The Re

   
 

Faculty Book Review--February/March 2003 
Kathleen Dalton's
 
Theodore Roosevelt: A Strenuous Life

By John Van Atta

 

     Theodore Roosevelt was that most rare type of American politician—a man of principle who, despite being of the moneyed class, tried to make the system work with fairness and justice for most ordinary folks.  If many Americans are still drawn to TR’s story, it is not only because of its romantic, larger-than-life quality, but also because we wonder what it would be like to have more leaders with just a little of the Old Trustbuster’s moral substance and genuine conviction to guide them. 
       Biographies of Roosevelt are, of course, not so rare.  The popular market for books on TR must be pretty healthy for Alfred A. Knopf to bring out Kathleen Dalton’s massive volume—all 708 pages of it—in the wake of H. W. Brands’s T. R: The Last Romantic and, still more recently, Edmund Morris’s much acclaimed Theodore Rex.  Enough fresh insight to justify yet another weighty contribution to such an extensive literature is hard to imagine, and yet Dalton’s interpretation, though controversial, generates much that is new; her achievement will secure her place among the top three or four leading authorities on TR and his family.  She holds the Cecil F. P. Bancroft chair in the History and Social Science at Phillips Academy, Andover, and began laboring on this book as a graduate student in 1975. 

What may strike readers as most different about Theodore Roosevelt: A Strenuous Life is the often-startling contrast between the public TR—that fabulous image, largely self-invented—and the man’s private, truer self.  Edith Roosevelt, who could see into her complex husband better than anyone else, once commented that his character was “far more complicated and intricate than is commonly supposed.”  Trying to chart a middle course between TR’s canonizers and his debunkers, Dalton brings out more of that complexity than any other writer has before.  Relying heavily on rarely used—and in some cases previously untapped—manuscript sources, she informs us, for example, that Roosevelt did not succeed in overcoming his debilitating childhood asthma by vigorous exercise (as he often claimed), but in fact battled the affliction on and off throughout his adult life. 

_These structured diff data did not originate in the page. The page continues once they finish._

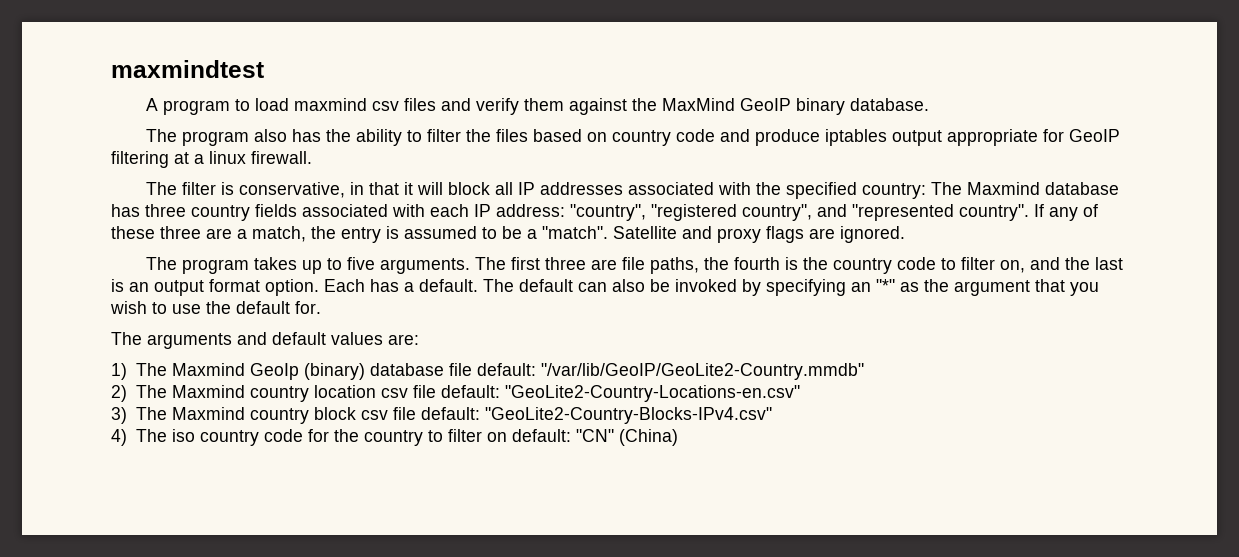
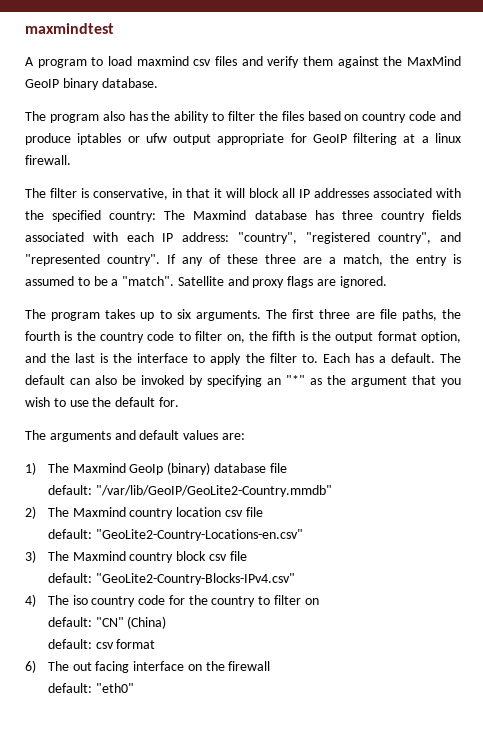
(887, 137) none -> [127,133,167,143] or ufw
[346,257,375,270] five -> [176,309,191,319] six
[1029,257,1123,270] [111,279,319,296] and the last is an output format option. -> [248,331,461,343] [25,353,318,365] the fifth is the output format option, and the last is the interface to apply the filter to.
(472, 369) none -> (287, 468) //
(436, 391) none -> (263, 512) //
(416, 413) none -> (247, 556) //
(507, 437) none -> (319, 601) //
(678, 437) none -> [47,639,156,649] [25,660,271,673] [47,683,134,693] // default: csv format // 6) The out facing interface on the firewall // default: "eth0"

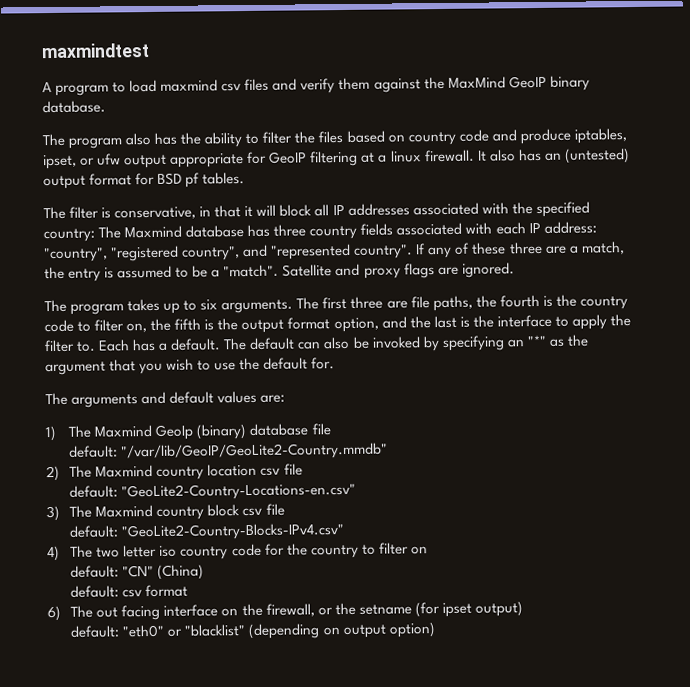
[77,133,122,145] iptables -> [573,128,627,144] [43,154,77,170] iptables, ipset,
(71, 160) none -> [477,148,630,164] [43,172,246,190] It also has an (untested) output format for BSD pf tables.
(69, 600) none -> [96,544,158,558] two letter
[228,661,271,671] [47,683,134,693] firewall // default: "eth0" -> [265,601,523,618] [70,622,436,640] firewall, or the setname (for ipset output) // default: "eth0" or "blacklist" (depending on output option)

     An over-privileged child of one of New York’s wealthiest and best-connected families, he sowed more wild oats at Harvard than we knew.  Supposedly transformed in the 1880s by his experience among cowboys in Dakota Territory, he spent far less actual time at his ranch in the West than TR himself and most of his biographers would have us believe.  Roosevelt did not all-but-abandon his daughter Alice after the untimely death of her mother, as some would have it, nor did he entirely refrain from reference in future years to his ill-fated first wife.  More importantly, we learn that this most energetic, politically adept, and self-confident of presidents also was plagued by psychological vulnerability, battled dark moods (even had bouts of depression), was capable of serious and sometimes inexplicable public blunders, and could be verbally reckless to the point of needing to be reigned in by his wife and closest friends.

     Dalton also reveals sides of TR that, if believed, would make him more palatable to liberal intellectuals of today than he generally has been.  That would include his growing openness to equality and calls for justice for African-Americans, his eventual strong support for women’s rights and suffrage, his increasingly radical devotion to Progressive causes throughout the final years of his life, even long after the well-known Bull Moose campaign of 1912.  In short, Roosevelt overcame many of the prevailing prejudices of his class and his time.  The high marks he receives from Dalton on issues of race, class, and gender—themes currently in fashion among professional historians—may elicit the skepticism of some readers, but the case in his favor is extensive and compelling. 

     In sum, this multifaceted book goes well beyond the standard account of Theodore Roosevelt as writer, naturalist, historian, rancher, explorer, soldier, politician, and president.  The “heroic” parts of TR’s career—his part in the Spanish-American War, in particular—receive less attention (or are viewed less heroically) than in some accounts of his life, especially those written for a less scholarly readership than the one Dalton is most likely to win over.  This is probably not the book for those who prefer never to look too deeply or critically into the lives of “great men” or who just want to feel good about being American.  Nor would one expect the worshipful Theodore Roosevelt Association to provide an exalted place for Dalton’s volume in their bookshop at Sagamore Hill.  No matter.  Theodore Roosevelt: A Strenuous Life is an elegantly written and scrupulously researched book, one that pulls TR down from Mount Rushmore and restores him to something recognizably close to flesh and blood.  Maybe nobody will ever nail down the elusive “real TR,” but Kathleen Dalton has enriched our sense of the man apart from his overpowering legend.